ASSIGNED TASK:
Each entry that follows should be given again word for word; please leave out its pictures.

Change detection outputs:
*** Begin section ***

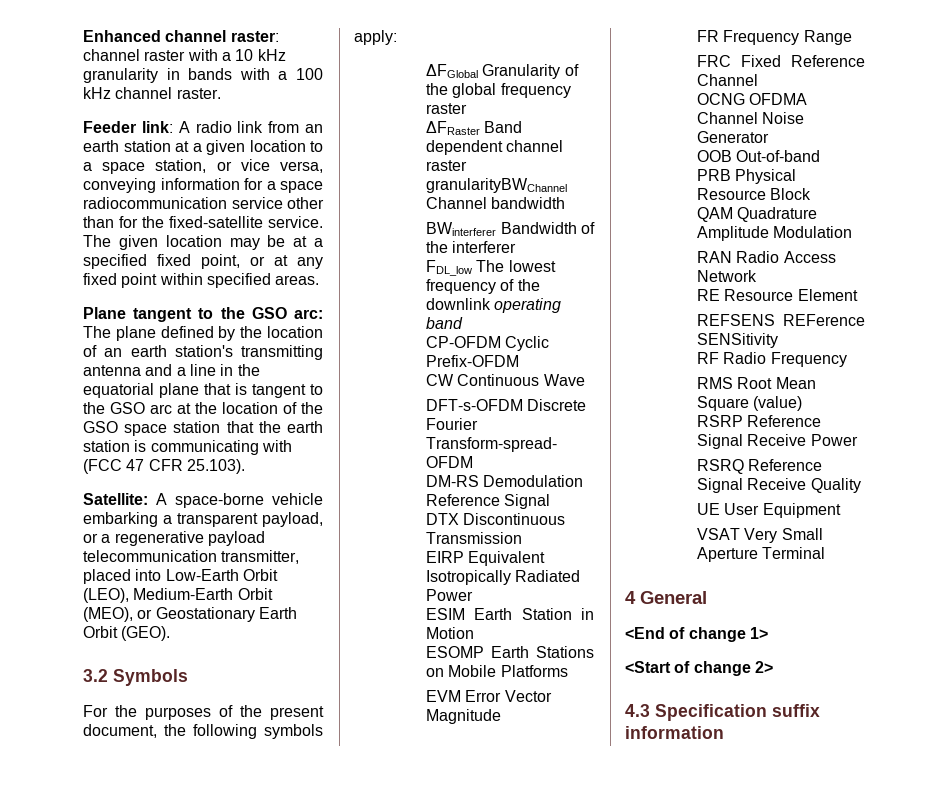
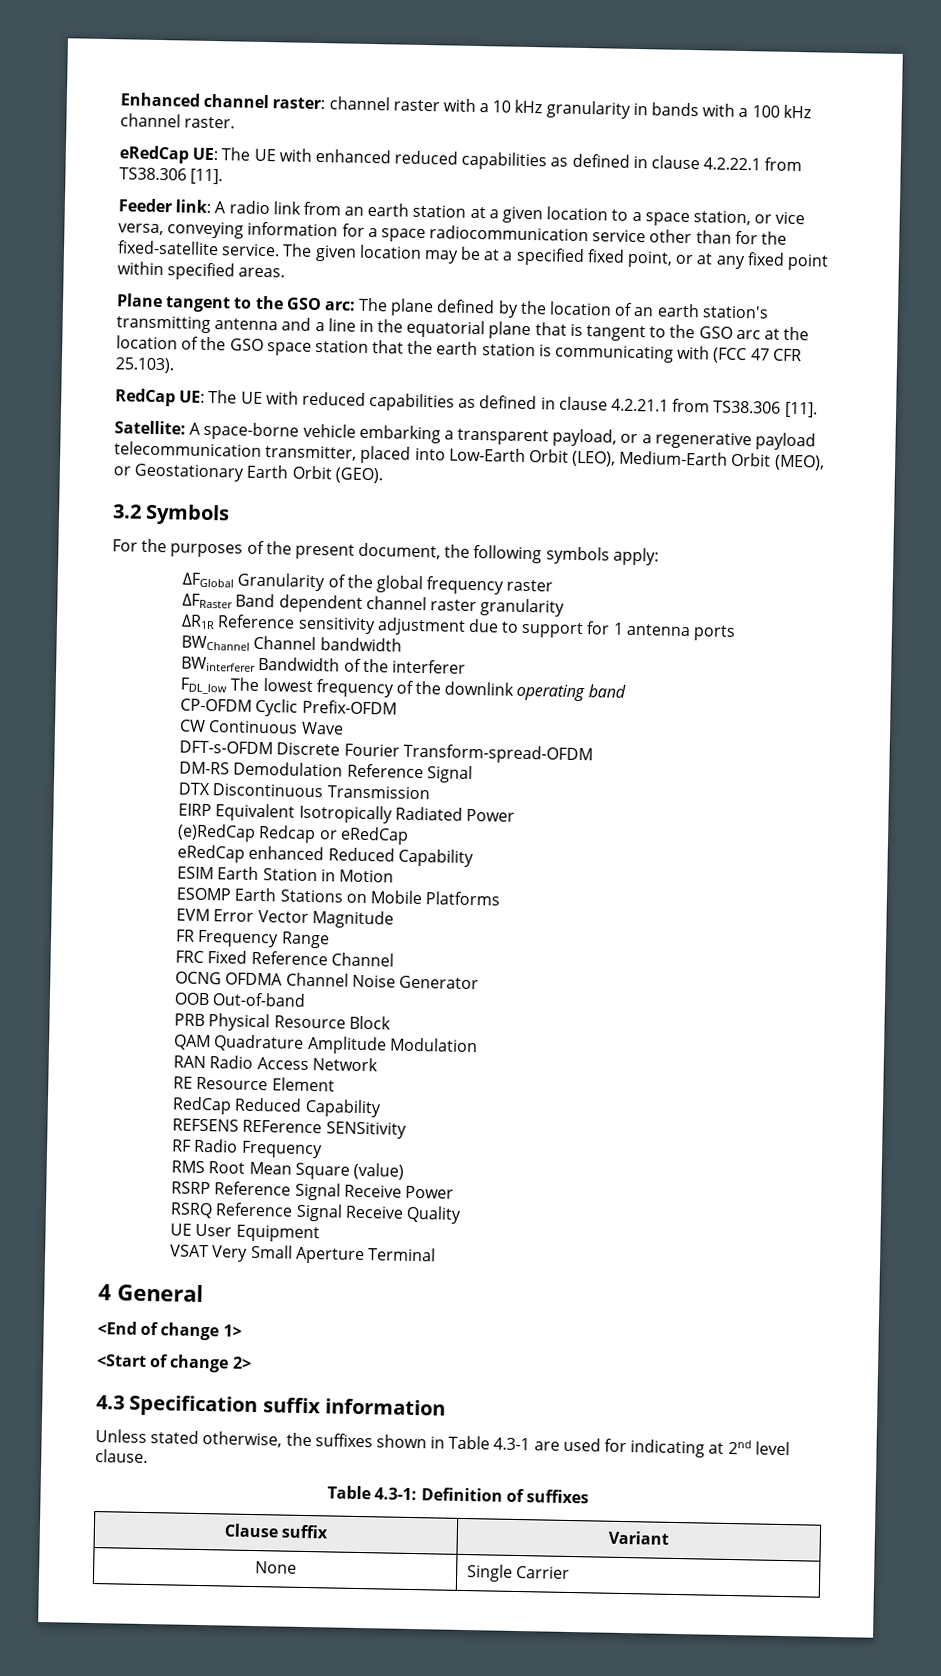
+ eRedCap UE: The UE with enhanced reduced capabilities as defined in clause 4.2.22.1 from TS38.306 [11].
+ RedCap UE: The UE with reduced capabilities as defined in clause 4.2.21.1 from TS38.306 [11].
- ΔFRaster Band dependent channel raster granularityBWChannel Channel bandwidth
+ ΔFRaster Band dependent channel raster granularity
+ ΔR1R Reference sensitivity adjustment due to support for 1 antenna ports
+ BWChannel Channel bandwidth
+ (e)RedCap Redcap or eRedCap
+ eRedCap enhanced Reduced Capability
+ RedCap Reduced Capability
+ Unless stated otherwise, the suffixes shown in Table 4.3-1 are used for indicating at 2nd level clause.
+ Table 4.3-1: Definition of suffixes
+ Clause suffix | Variant
+ None | Single Carrier

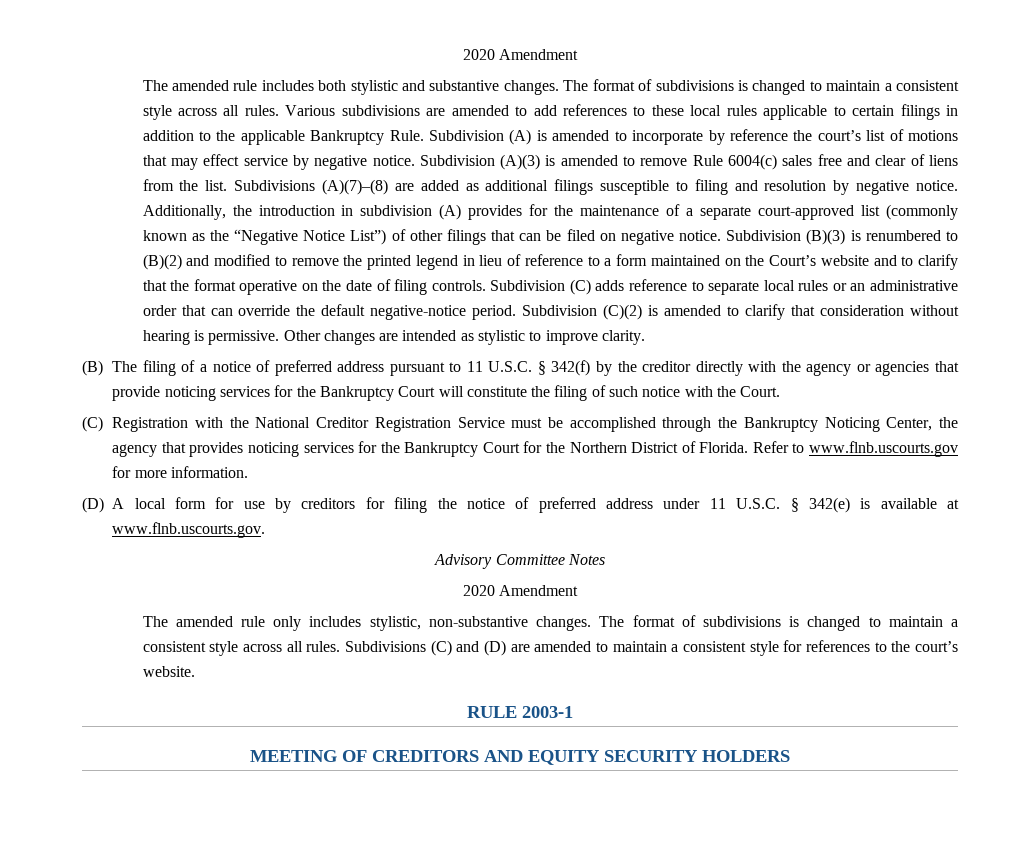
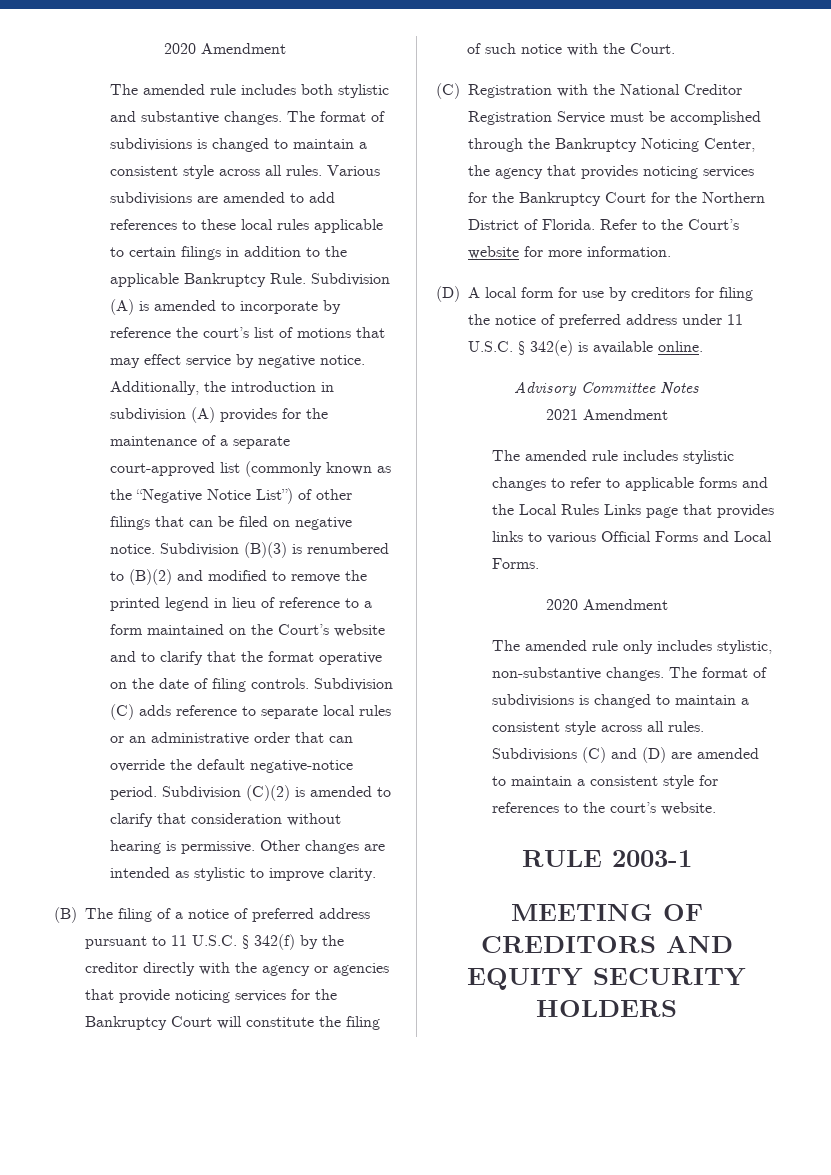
- Subdivision (A)(3) is amended to remove Rule 6004(c) sales free and clear of liens from the list. Subdivisions (A)(7)–(8) are added as additional filings susceptible to filing and resolution by negative notice.
- Refer to www.flnb.uscourts.gov for more information.
+ Refer to the Court’s website for more information.
- (D) A local form for use by creditors for filing the notice of preferred address under 11 U.S.C. § 342(e) is available at www.flnb.uscourts.gov.
+ (D) A local form for use by creditors for filing the notice of preferred address under 11 U.S.C. § 342(e) is available online.
+ 2021 Amendment
+ The amended rule includes stylistic changes to refer to applicable forms and the Local Rules Links page that provides links to various Official Forms and Local Forms.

*** End section ***

EXERCISE RESULT:
+ eRedCap UE: The UE with enhanced reduced capabilities as defined in clause 4.2.22.1 from TS38.306 [11].
+ RedCap UE: The UE with reduced capabilities as defined in clause 4.2.21.1 from TS38.306 [11].
- ΔFRaster Band dependent channel raster granularityBWChannel Channel bandwidth
+ ΔFRaster Band dependent channel raster granularity
+ ΔR1R Reference sensitivity adjustment due to support for 1 antenna ports
+ BWChannel Channel bandwidth
+ (e)RedCap Redcap or eRedCap
+ eRedCap enhanced Reduced Capability
+ RedCap Reduced Capability
+ Unless stated otherwise, the suffixes shown in Table 4.3-1 are used for indicating at 2nd level clause.
+ Table 4.3-1: Definition of suffixes
+ Clause suffix | Variant
+ None | Single Carrier

- Subdivision (A)(3) is amended to remove Rule 6004(c) sales free and clear of liens from the list. Subdivisions (A)(7)–(8) are added as additional filings susceptible to filing and resolution by negative notice.
- Refer to www.flnb.uscourts.gov for more information.
+ Refer to the Court’s website for more information.
- (D) A local form for use by creditors for filing the notice of preferred address under 11 U.S.C. § 342(e) is available at www.flnb.uscourts.gov.
+ (D) A local form for use by creditors for filing the notice of preferred address under 11 U.S.C. § 342(e) is available online.
+ 2021 Amendment
+ The amended rule includes stylistic changes to refer to applicable forms and the Local Rules Links page that provides links to various Official Forms and Local Forms.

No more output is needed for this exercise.